Plan Cloud Migrations Carefully to Avoid Finger Pointing Later: Expert
Although the cloud-computing market is growing rapidly, organizations should take a measured and deliberate approach to how they adopt the cloud.
That was the key takeaway from Jim Reavis' opening keynote on megatrends in cloud computing at "Cloud Computing: Securely Moving From the Fringes to the Mainstream," a Ziff Davis Enterprise Digital University presentation on June 22. Reavis, the executive director of the Cloud Security Alliance, addressed why enterprises are moving applications to the cloud and discussed the importance of properly planning the migration.
Cloud computing empowers people within an organization, Reavis said, noting that anyone with a credit card can now get the computing resources they need.
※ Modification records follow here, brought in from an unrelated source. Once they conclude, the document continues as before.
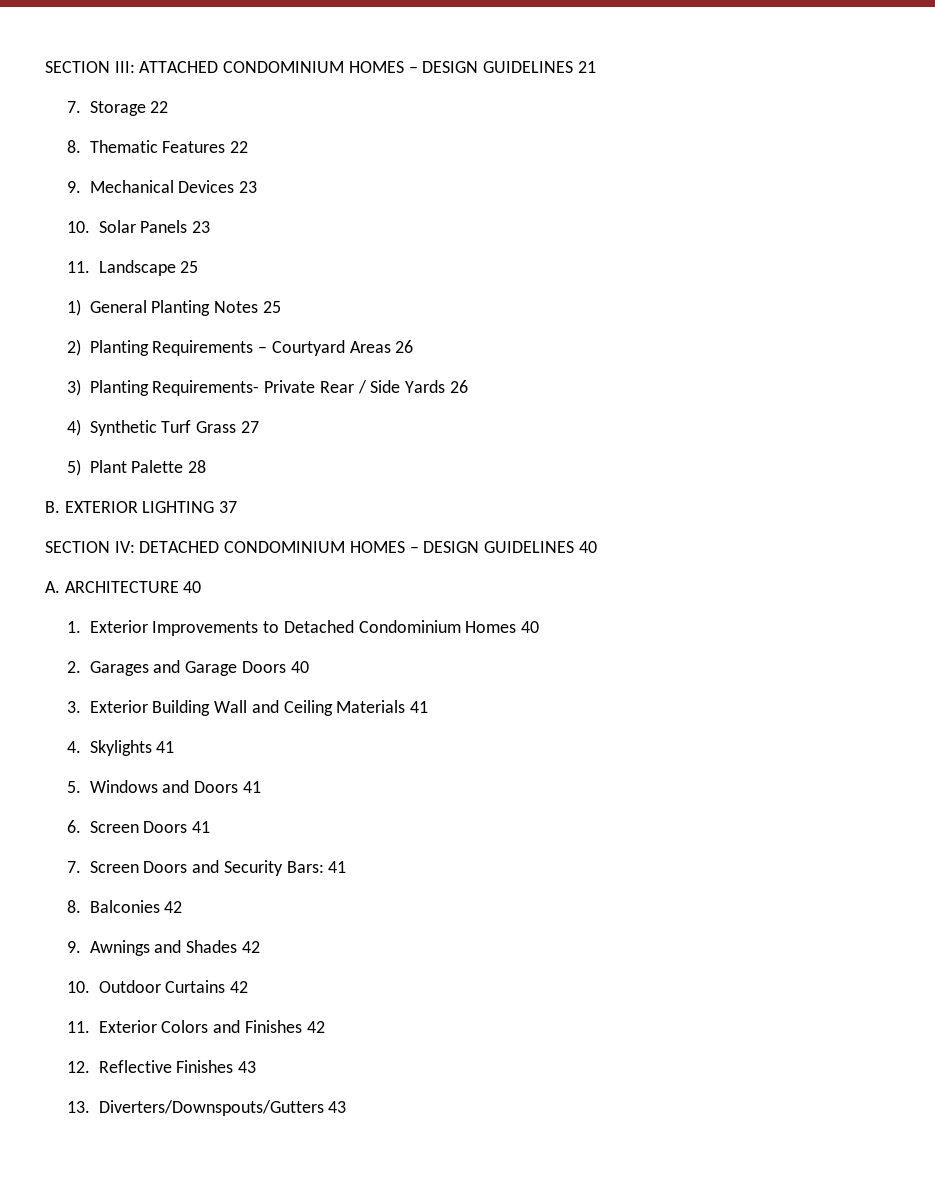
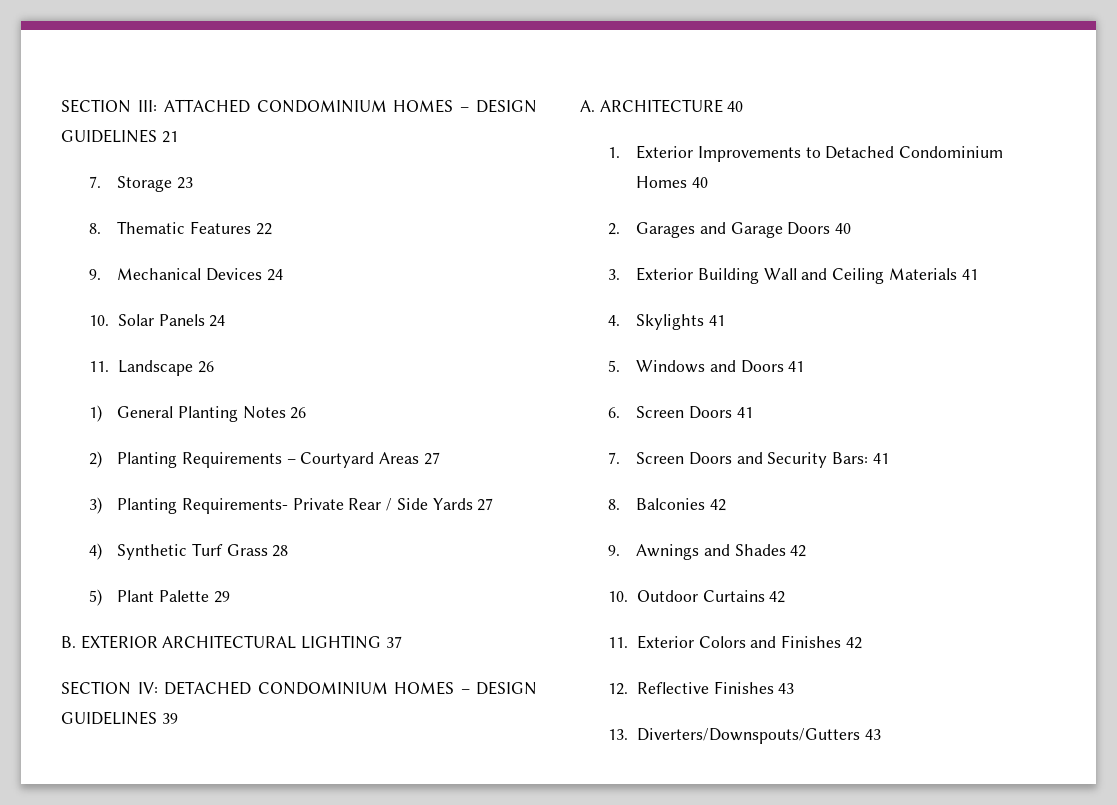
- 7. Storage 22
+ 7. Storage 23
- 9. Mechanical Devices 23
+ 9. Mechanical Devices 24
- 10. Solar Panels 23
+ 10. Solar Panels 24
- 11. Landscape 25
+ 11. Landscape 26
- 1) General Planting Notes 25
+ 1) General Planting Notes 26
- 2) Planting Requirements – Courtyard Areas 26
+ 2) Planting Requirements – Courtyard Areas 27
- 3) Planting Requirements- Private Rear / Side Yards 26
+ 3) Planting Requirements- Private Rear / Side Yards 27
- 4) Synthetic Turf Grass 27
+ 4) Synthetic Turf Grass 28
- 5) Plant Palette 28
+ 5) Plant Palette 29
- B. EXTERIOR LIGHTING 37
+ B. EXTERIOR ARCHITECTURAL LIGHTING 37
- SECTION IV: DETACHED CONDOMINIUM HOMES – DESIGN GUIDELINES 40
+ SECTION IV: DETACHED CONDOMINIUM HOMES – DESIGN GUIDELINES 39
With the cloud, IT and line-of-business departments can be agile and open up more opportunities.
"This is a revolution. We need to think about it that way, not as the death of IT," Reavis said.
Organizations are attracted to the cloud's promise of greater efficiency. Regardless of what is being moved, such as migrating email operations to the cloud, it's "not unusual" to hear companies claim metrics of "six to 10 times more efficient," when discussing the cloud, according to Reavis.
There are also significant cost savings, as high as 75 percent, among organizations. The federal government recently claimed cost savings of as much as 90 percent, Reavis said, noting that the amount included time saved, benefits from getting to the market quickly and reduced development costs.
Many organizations think about moving applications to the cloud and take the outsourcing mindset, and don't think about the underlying architecture. There are a lot of nuances about the cloud, and organizations have to do proper assessment and think through their responsibilities, Reavis said.
The Cloud Security Alliance, a "social network and professional organization" of people interested in the cloud, offers various best-practices documents and a "pretty good primer on things to think through," Reavis said. Organizations can take advantage of the guidance tools on the site to make sure they are addressing their specific concerns and needs, such as application security, virtualization and operations. Otherwise, there will be issues, "and lots of fingerpointing," Reavis said.
There are trust issues, and transparency is one of them. Organizations have compliance concerns and questions about making sure their data is protected. For small and midsize businesses, the cloud will always provide more security than they could ever manage on their own, Reavis said. For larger enterprises, they need to request the provider do specific security tasks to fit their requirements.
There has been some downtime with cloud providers, but it "hasn't been that bad," Reavis said. Most of the problems have been the result of people not doing their due diligence in planning for business continuity and disaster recovery. Organizations are beginning to realize that, and there has been a "lot of learning" as they go back to ask those questions, figure out how to get redundancy and look at their contracts, according to Reavis.
There's a learning curve, but it's one that is reasonable, Reavis said.
There is a sense that the cloud will result in IT professionals getting laid off. Reavis said the cloud actually has a greater need for skilled IT folks, and provides an opportunity for professionals to update and enhance their existing skill sets. Moving to the cloud will hit people with primarily operations skills the hardest, such as desktop management, as those jobs will be pushed out to the cloud provider. However, IT departments will continue to need analysts and people with a strong understanding of how to optimize the cloud, Reavis said.
The virtual show was a digital university event for Ziff Davis Enterprise.